▶ [Your task] A single stretch of the material below is to be transcribed exactly, starting at the line with "Possum Merino Ride" and ending after the line with "total: 3717.26 -> 4148.99".

▶ [Provided information]
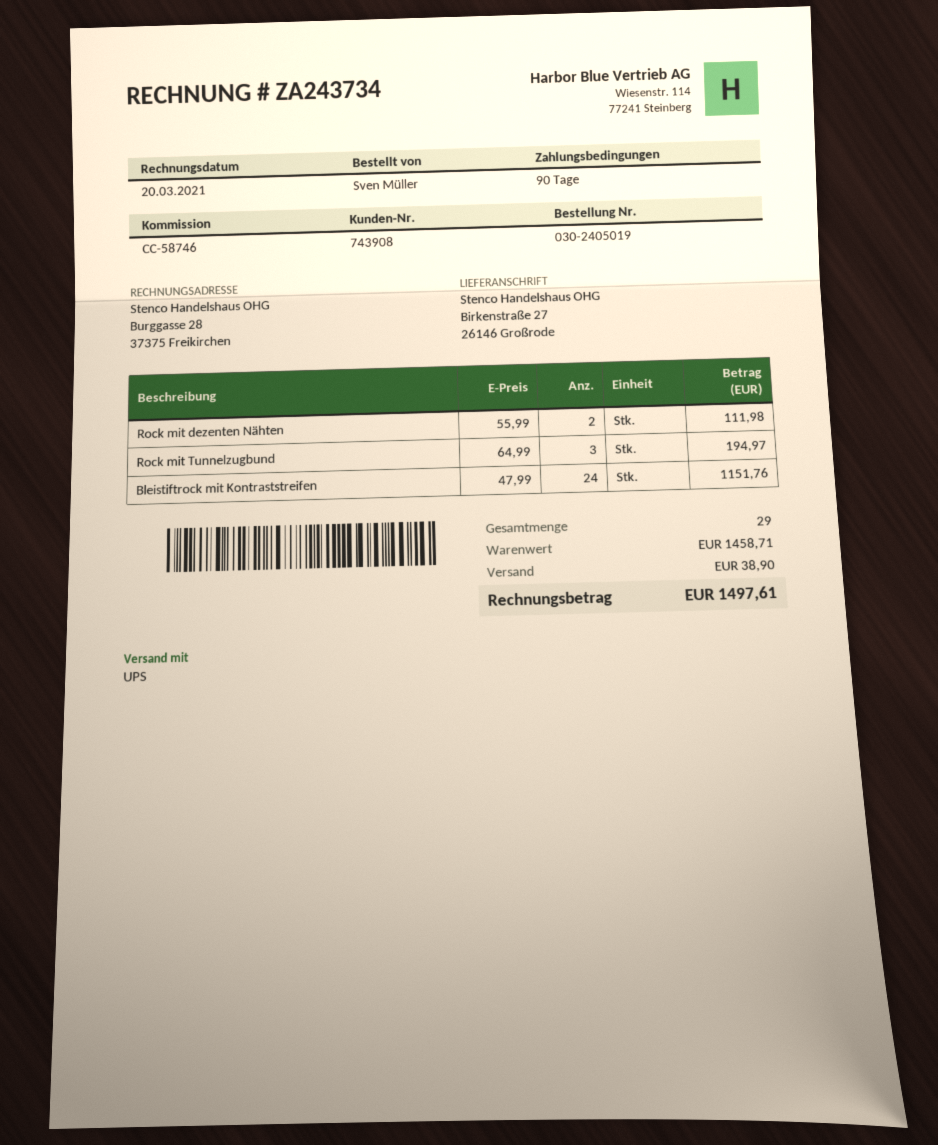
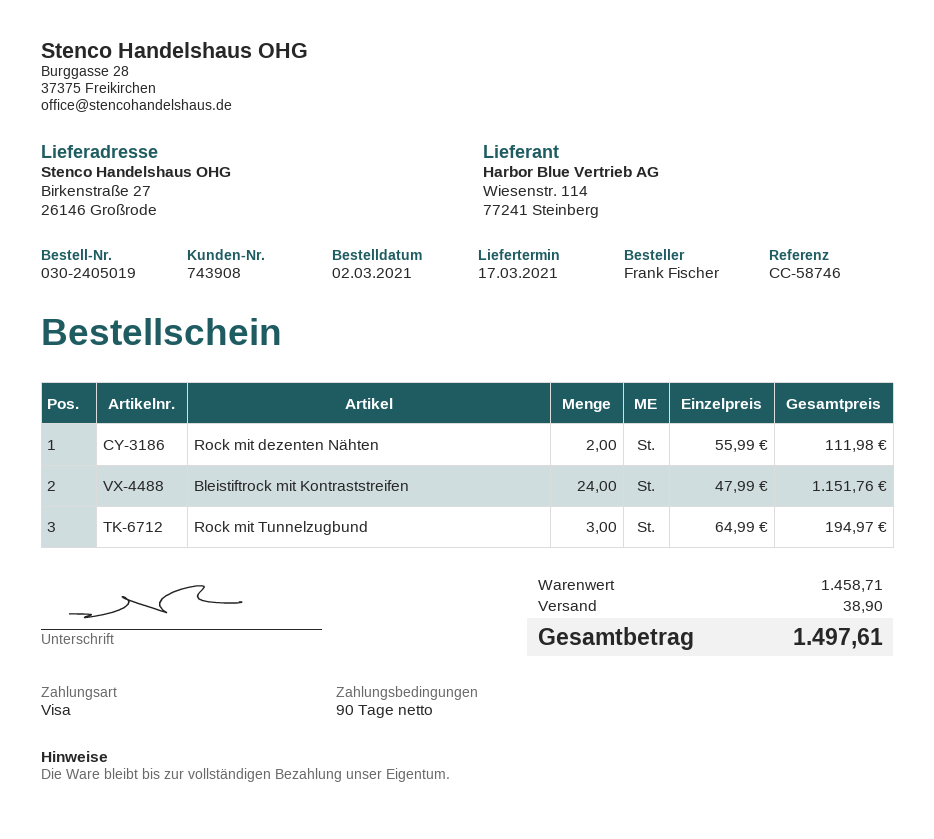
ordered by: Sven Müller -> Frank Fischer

---

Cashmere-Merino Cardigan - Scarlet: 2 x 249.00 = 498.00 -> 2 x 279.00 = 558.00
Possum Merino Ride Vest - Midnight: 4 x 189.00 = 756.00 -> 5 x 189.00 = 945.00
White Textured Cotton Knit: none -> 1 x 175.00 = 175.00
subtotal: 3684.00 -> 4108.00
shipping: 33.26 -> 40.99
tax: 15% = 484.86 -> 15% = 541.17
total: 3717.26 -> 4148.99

==

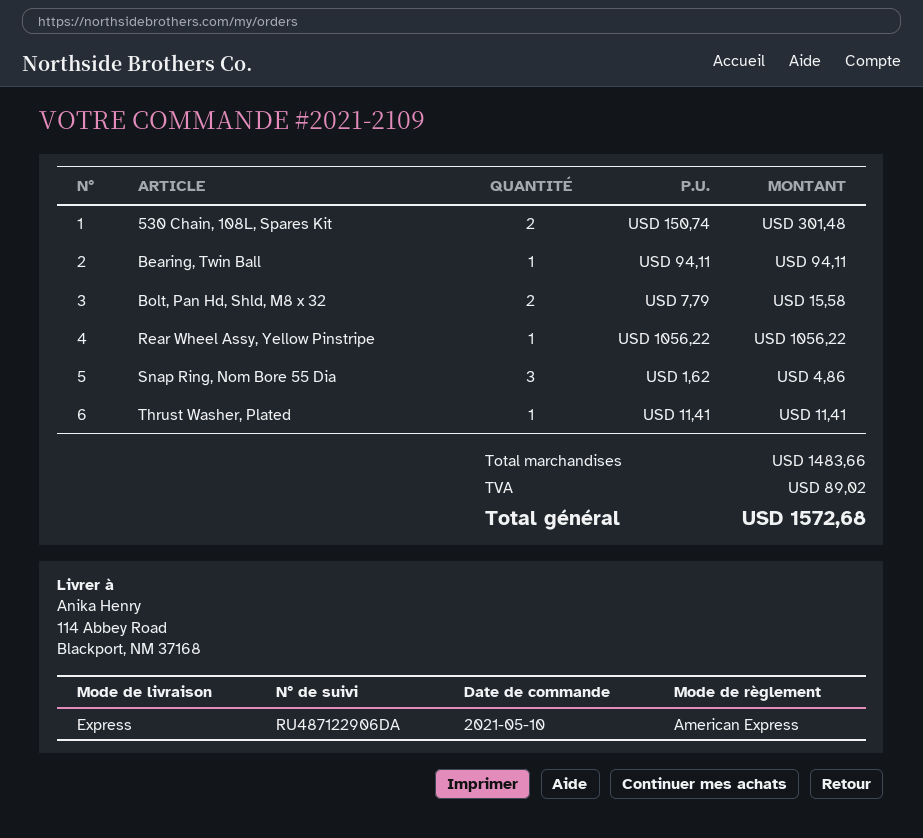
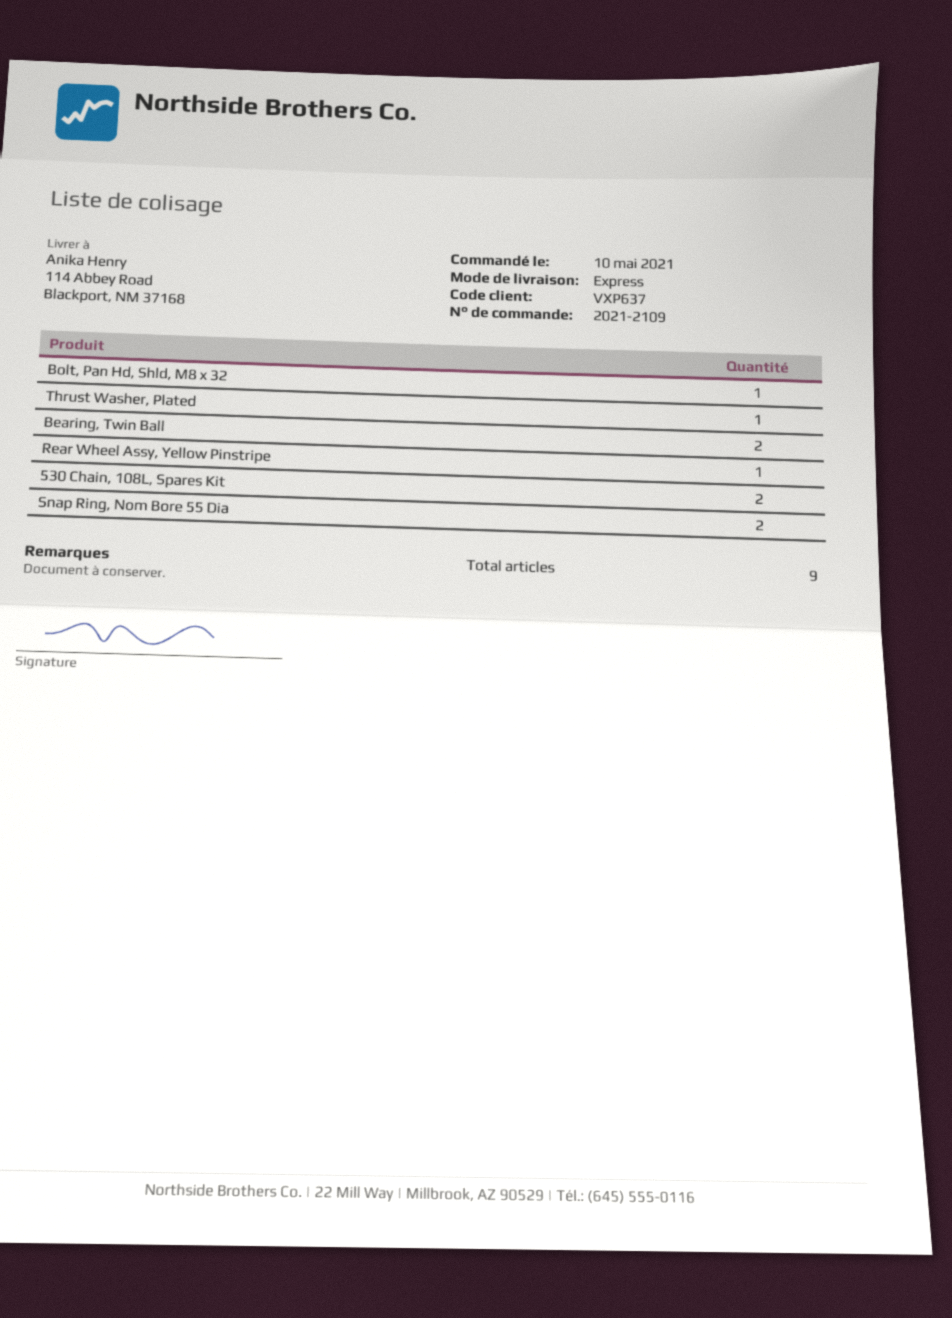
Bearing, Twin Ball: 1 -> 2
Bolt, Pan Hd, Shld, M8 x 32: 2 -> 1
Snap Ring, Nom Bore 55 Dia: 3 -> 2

▶ [Exercise answer]
Possum Merino Ride Vest - Midnight: 4 x 189.00 = 756.00 -> 5 x 189.00 = 945.00
White Textured Cotton Knit: none -> 1 x 175.00 = 175.00
subtotal: 3684.00 -> 4108.00
shipping: 33.26 -> 40.99
tax: 15% = 484.86 -> 15% = 541.17
total: 3717.26 -> 4148.99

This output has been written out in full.